++++ Data to process
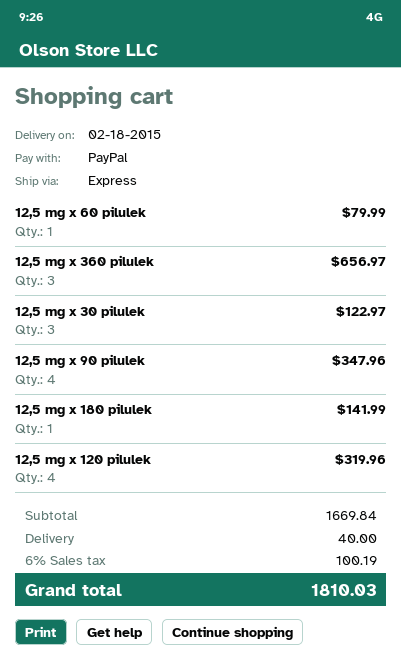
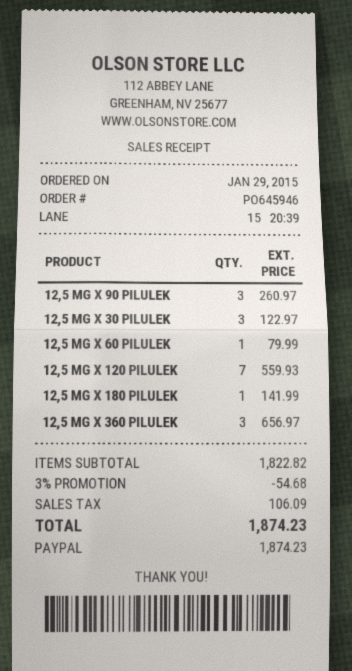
12,5 mg x 90 pilulek: 4 for 347.96 -> 3 for 260.97
12,5 mg x 120 pilulek: 4 for 319.96 -> 7 for 559.93
subtotal: 1669.84 -> 1822.82
discount: none -> 3% = 54.68
shipping: 40.00 -> none
tax: 100.19 -> 106.09
total: 1810.03 -> 1874.23

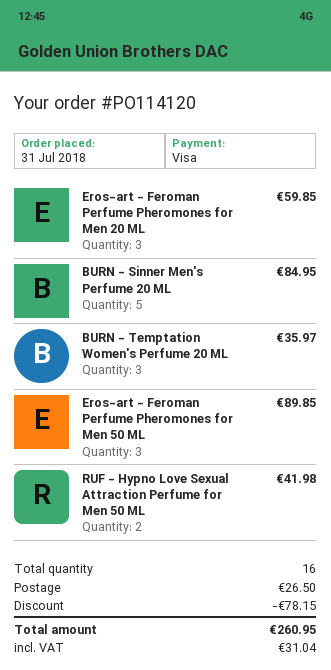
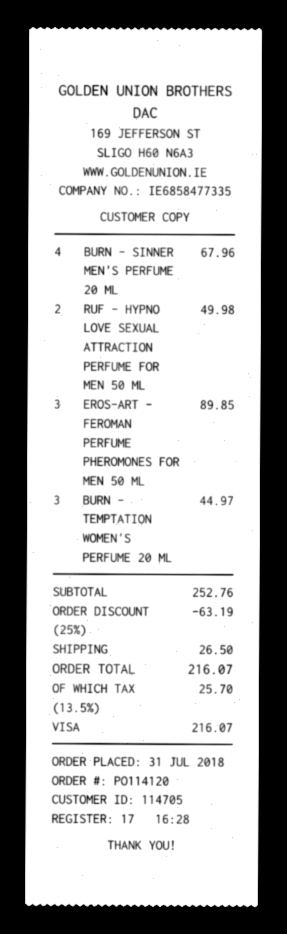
Eros-art - Feroman Perfume Pheromones for Men 20 ML: 3 for 59.85 -> none
BURN - Sinner Men's Perfume 20 ML: 5 for 84.95 -> 4 for 67.96
BURN - Temptation Women's Perfume 20 ML: 3 for 35.97 -> 3 for 44.97
RUF - Hypno Love Sexual Attraction Perfume for Men 50 ML: 2 for 41.98 -> 2 for 49.98
discount: 78.15 -> 63.19
tax: 31.04 -> 25.70
total: 260.95 -> 216.07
++++++++
◆ Exercise
Beginning with the line that holds "BURN - Temptation" and ending with the last line of the data, copy each line exactly and add nothing.

◆ Exercise result
BURN - Temptation Women's Perfume 20 ML: 3 for 35.97 -> 3 for 44.97
RUF - Hypno Love Sexual Attraction Perfume for Men 50 ML: 2 for 41.98 -> 2 for 49.98
discount: 78.15 -> 63.19
tax: 31.04 -> 25.70
total: 260.95 -> 216.07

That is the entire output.